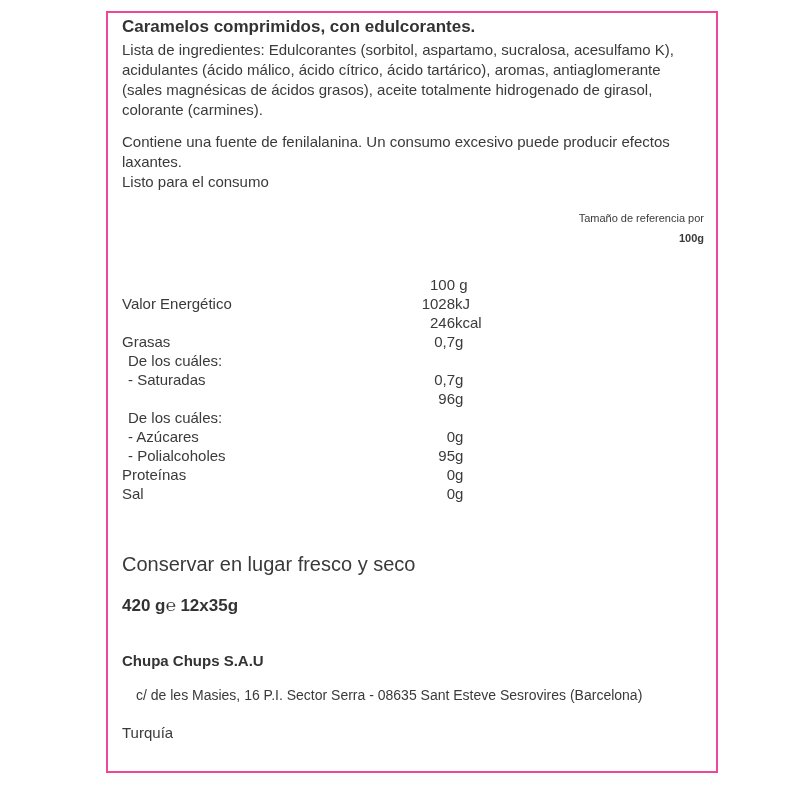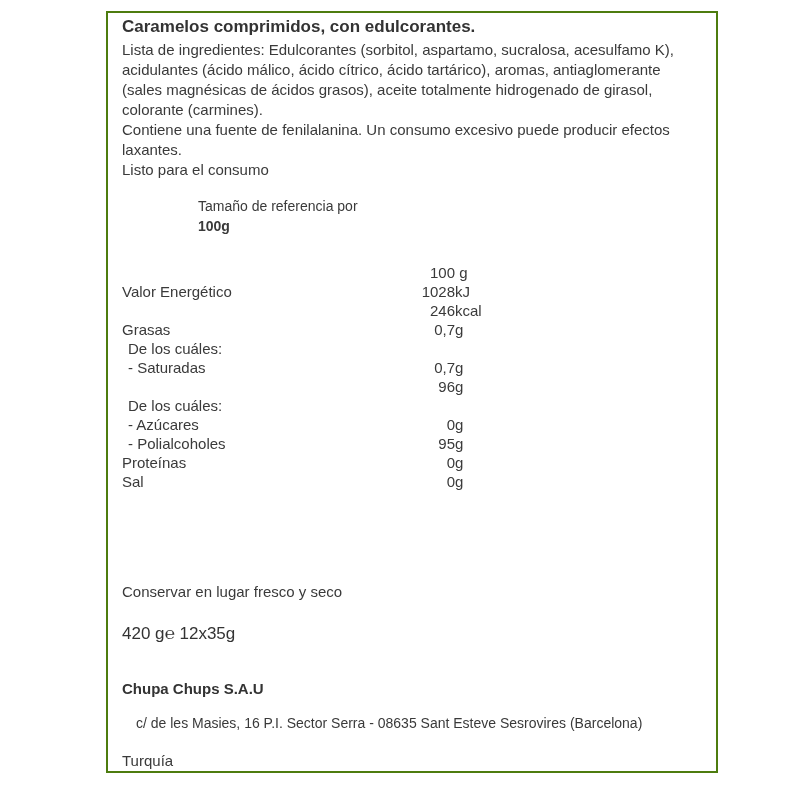"Caramelos comprimidos, con edulcorantes." .label-box { border: 2px solid #4d7c0f -> 2px solid #ec4899 }
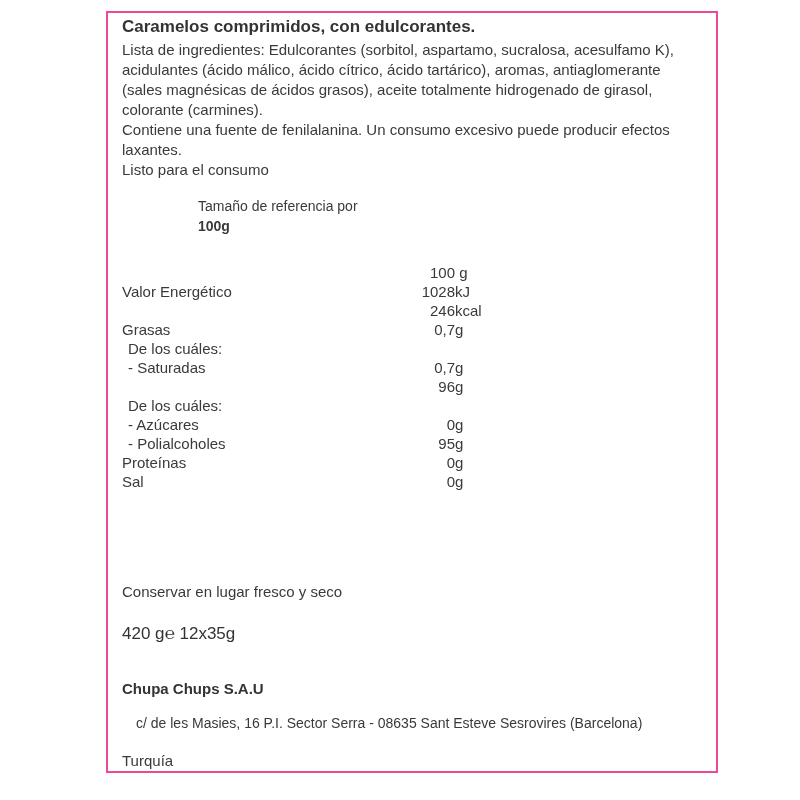"Lista de ingredientes: Edulcorantes" .para { margin: 2px 0 0 0 -> 2px 0 12px 0 }
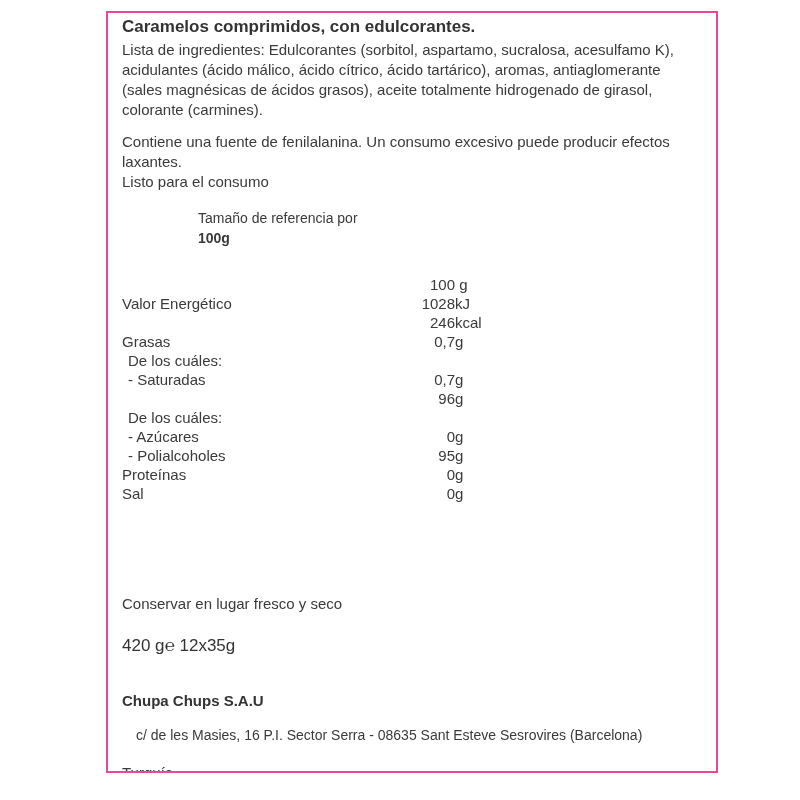"Tamaño de referencia por" .ref-header { font-size: 14px -> 11px; text-align: left -> right }
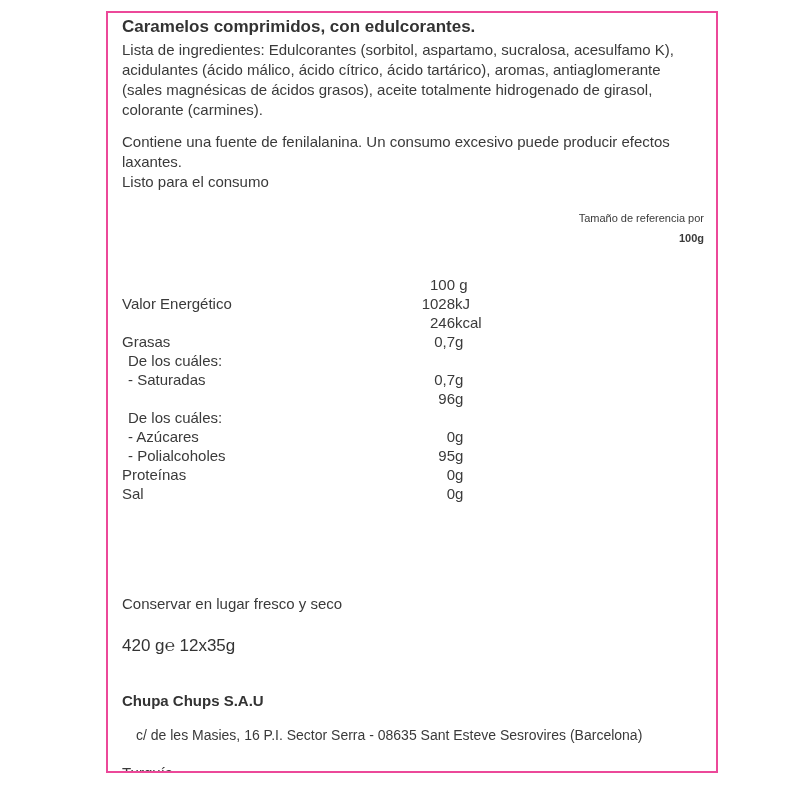"Conservar en lugar fresco y" .storage { font-size: 15px -> 20px; margin-top: 91px -> 51px }
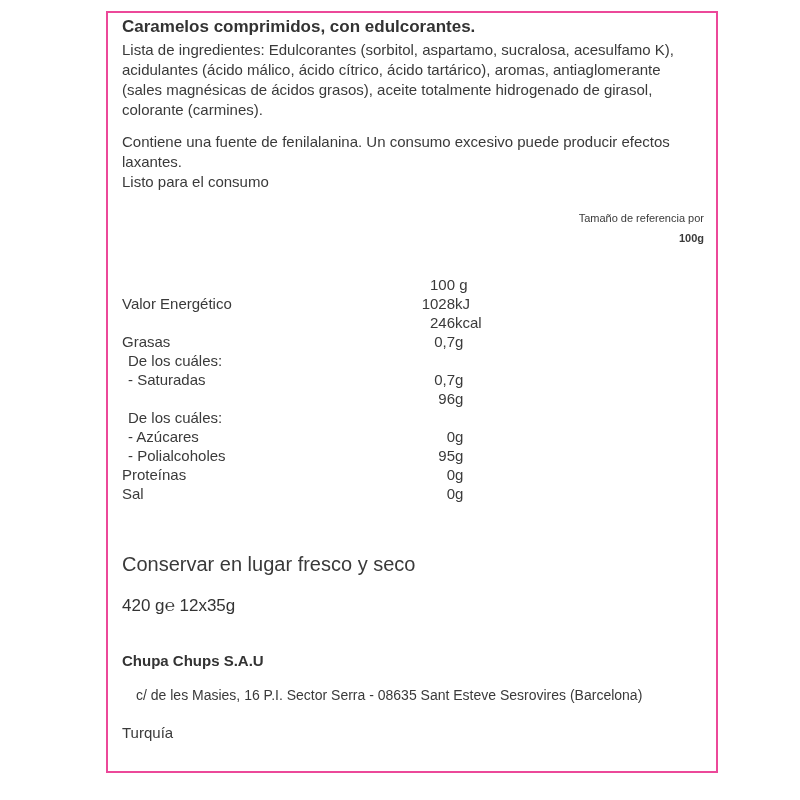"420 g℮ 12x35g" .weight { font-weight: normal -> bold }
★ ★ ★ ★
TASK DESCRIPTION -
Aside from its pictures, the listing must be given again in full, exactly as it appears.

EXERCISE OUTPUT -
"Caramelos comprimidos, con edulcorantes." .label-box { border: 2px solid #4d7c0f -> 2px solid #ec4899 }
"Lista de ingredientes: Edulcorantes" .para { margin: 2px 0 0 0 -> 2px 0 12px 0 }
"Tamaño de referencia por" .ref-header { font-size: 14px -> 11px; text-align: left -> right }
"Conservar en lugar fresco y" .storage { font-size: 15px -> 20px; margin-top: 91px -> 51px }
"420 g℮ 12x35g" .weight { font-weight: normal -> bold }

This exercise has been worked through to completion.